Plaintiff’s first complaint is concerned with the trial court’s disposition of the residence property under this statutory rule. According to the referee’s' findings which were approved by the trial court, the residence property was conveyed to the plaintiff shortly before the marriage “for the purpose of protecting her in case of his death,” and it was agreed by the parties that after they were married she would reconvey the property to defendant. It also appears that she complied with this agreement, and such a deed was executed by plaintiff and acknowledged before a notary. The deed disappeared, however, and it was not recorded. It cannot be said that the residence property was unqualifiedly owned by the wife before the marriage so as to bring it strictly within the statutory provision that the whole of the property owned by the delinquent-wife before her marriage should be restored to her. Whether the residence property should be divided between the husband and wife, or awarded in toto to one or the other, is primarily a question for the trial court, if the letter and spirit of the statute giving the erring wife a just and reasonable share of her husband’s real and personal property is otherwise duly respected. This latter point may presently be passed until the other items of property disposed of by the judgment have been separately considered.

The trial court ordered plaintiff to deliver $1,400 in cash to defendant. Touching this item the facts were these: Plaintiff had $600 of her own at the time of her marriage. Defendant gave her $200 in cash to open a bank account in her own name, but at her request he permitted her to deposit this $200 in his account in the First National Bank of Hutchinson and to check on his account. Seventeen days before she sued defendant for a divorce she checked out $1,000, and four days before she filed that action she checked [810]*810out a second $1,000. She deposited these sums to her own account in a bank in Wichita. The trial court’s order required her to surrender this $2,000 less the $600 conceded to be her private funds at the time of her marriage. The mathematics of this item are slightly inaccurate, however, if there is nothing else erroneous about it. In requiring her to restore the $2,000 less the amount concededly her own, the. $200 should have been deducted as well as the $600. Manifestly the court’s order to make restitution of the money should not have been for a greater sum than $1,200.

We will next consider the judgment order concerning the return of the automobile. The referee’s finding reads:

“Defendant purchased the Buick sedan in this city after they were married, and at the time of the purchase the plaintiff requested that she be given the automobile in her own name. There was an objection on the part of the defendant, but he finally agreed with plaintiff, who suggested herself that she give to the defendant a diamond ring of the value of fifteen hundred dollars ($1,500); that he would make out' a bill of sale to her of this automobile, and the bill of sale was made out and delivered to the plaintiff by defendant, but that the plaintiff failed and refused to deliver to the defendant the diamond ring which she valued at about fifteen hundred dollars.”
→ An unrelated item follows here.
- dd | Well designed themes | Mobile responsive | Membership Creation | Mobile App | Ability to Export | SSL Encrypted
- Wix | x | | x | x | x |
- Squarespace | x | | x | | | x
Plaintiff complains of this ruling because it not only involves the propriety of the return of the car, but because it seems to violate the statute and the rules of substantive law. Whose automobile was it? Surely the plaintiff’s. Not only was the evidence of the parties to that effect, but the bill of sale which the defendant caused to be executed to plaintiff and which he himself delivered had the legal effect of vesting the title in her. (Denny v. Faulkner, 22 Kan. 89, syl. ¶2; Fontron Loan & Trust Co. v. Korzuszkiewicz, ante, p. 725, 266 Pac. 649, this day decided; Fredenburg v. Horn et al., 108 Ore. 672, syl. 15, 30 A. L. R. 1153, 24 R. C. L. 17; 35 Cyc. 335, 336.)

In the absence of an express contract, of which a mortgage is the most common example, there is no such thing as a vendor’s lien in Kansas law. (Felzien v. Wieck, 118 Kan. 194, 234 Pac. 944, and citations.)

In 35 Cyc. 322 et seq. it is said:

“It is not essential to a transfer of the property in goods sold that the price should be actually paid, even where the buyer is not entitled to possession until such payment is made. . . . The title will also pass as against creditors and subsequent purchasers without payment, if there has been a delivery to the buyer.”
[811]*811“While sales made for cash or cash on delivery are not strictly speaking conditional sales, they are frequently so called, and are conditional in the sense that payment is to be precedent to or at least concurrent with delivery.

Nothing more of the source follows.